1. Academic Validation
  2. Proteasome inhibitor bortezomib prevents proliferation and migration of pulmonary arterial smooth muscle cells

Proteasome inhibitor bortezomib prevents proliferation and migration of pulmonary arterial smooth muscle cells

  • Kaohsiung J Med Sci. 2024 Apr 29. doi: 10.1002/kjm2.12835.
Yi-Ching Liu 1 Yu-Hsin Tseng 1 Yu-Hsin Kuan 2 Lin-Yen Wang 3 4 5 6 Shang-En Huang 7 Siao-Ping Tsai 8 Jwu-Lai Yeh 7 9 10 11 Jong-Hau Hsu 1 8
Affiliations

Affiliations

  • 1 Department of Pediatrics, Kaohsiung Medical University Hospital, Kaohsiung Medical University, Kaohsiung, Taiwan.
  • 2 Department of Medical Research, E-Da Hospital, I-Shou University, Kaohsiung, Taiwan.
  • 3 Department of Pediatrics, Chi-Mei Medical Center, Tainan, Taiwan.
  • 4 School of Medicine, College of Medicine, National Sun Yat-sen University, Kaohsiung, Taiwan.
  • 5 School of Medicine, College of Medicine, Kaohsiung Medical University, Kaohsiung, Taiwan.
  • 6 Department of Childhood Education and Nursery, Chia Nan University of Pharmacy and Science, Tainan, Taiwan.
  • 7 Department of Pharmacology, College of Medicine, Kaohsiung Medical University, Kaohsiung, Taiwan.
  • 8 Department of Pediatrics, School of Medicine, College of Medicine, Kaohsiung Medical University, Kaohsiung, Taiwan.
  • 9 Department of Medical Research, Kaohsiung Medical University Hospital, Kaohsiung, Taiwan.
  • 10 Graduate Institute of Medicine, Kaohsiung Medical University, Kaohsiung, Taiwan.
  • 11 Department of Marine Biotechnology and Resources, National Sun Yat-sen University, Kaohsiung, Taiwan.
Abstract

Pulmonary vascular remodeling is a key pathological process of pulmonary arterial hypertension (PAH), characterized by uncontrolled proliferation and migration of pulmonary arterial smooth muscle cells (PASMCs).
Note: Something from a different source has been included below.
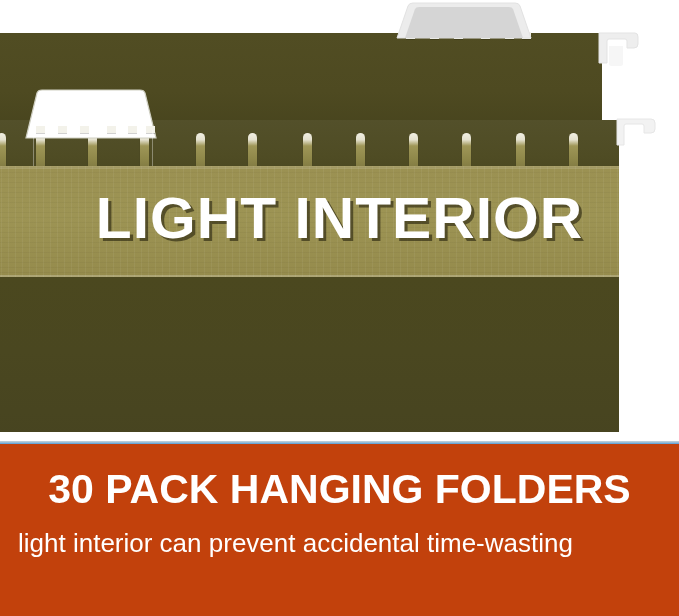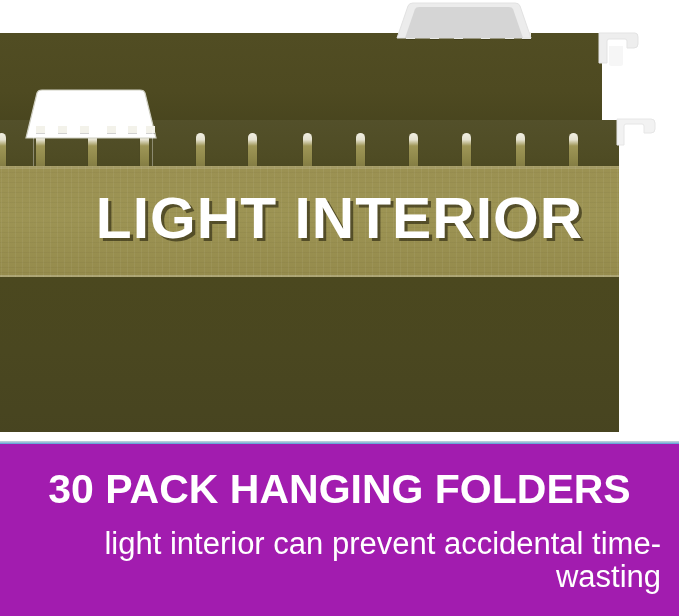"30 PACK HANGING FOLDERS" .banner { background: #a21caf -> #c2410c }
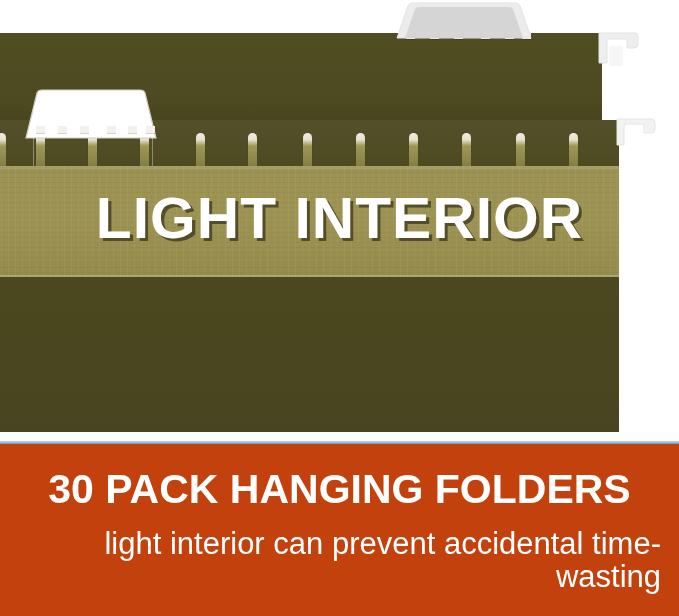"light interior can prevent accidental" .banner-sub { font-size: 31px -> 26px; text-align: right -> left }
Bortezomib (BTZ) is the first Food and Drug Administration (FDA)-approved Proteasome Inhibitor for multiple myeloma treatment. Recently, there is emerging evidence showing its effect on reversing PAH, although its mechanisms are not well understood. In this study, anti-proliferative and anti-migratory effects of BTZ on PASMCs were first examined by different inducers such as fetal bovine serum (FBS), angiotensin II (Ang II) and platelet-derived growth factor (PDGF)-BB, while potential mechanisms including cellular Reactive Oxygen Species (ROS) and mitochondrial ROS were then investigated; finally, signal transduction of ERK and Akt was examined. Our results showed that BTZ attenuated FBS-, Ang II- and PDGF-BB-induced proliferation and migration, with associated decreased cellular ROS production and mitochondrial ROS production. In addition, the phosphorylation of ERK and Akt induced by Ang II and PDGF-BB was also inhibited by BTZ treatment. This study indicates that BTZ can prevent proliferation and migration of PASMCs, which are possibly mediated by decreased ROS production and down-regulation of ERK and Akt. Thus, Proteasome inhibition can be a novel pharmacological target in the management of PAH.

Keywords

bortezomib; migration; proliferation; pulmonary arterial hypertension.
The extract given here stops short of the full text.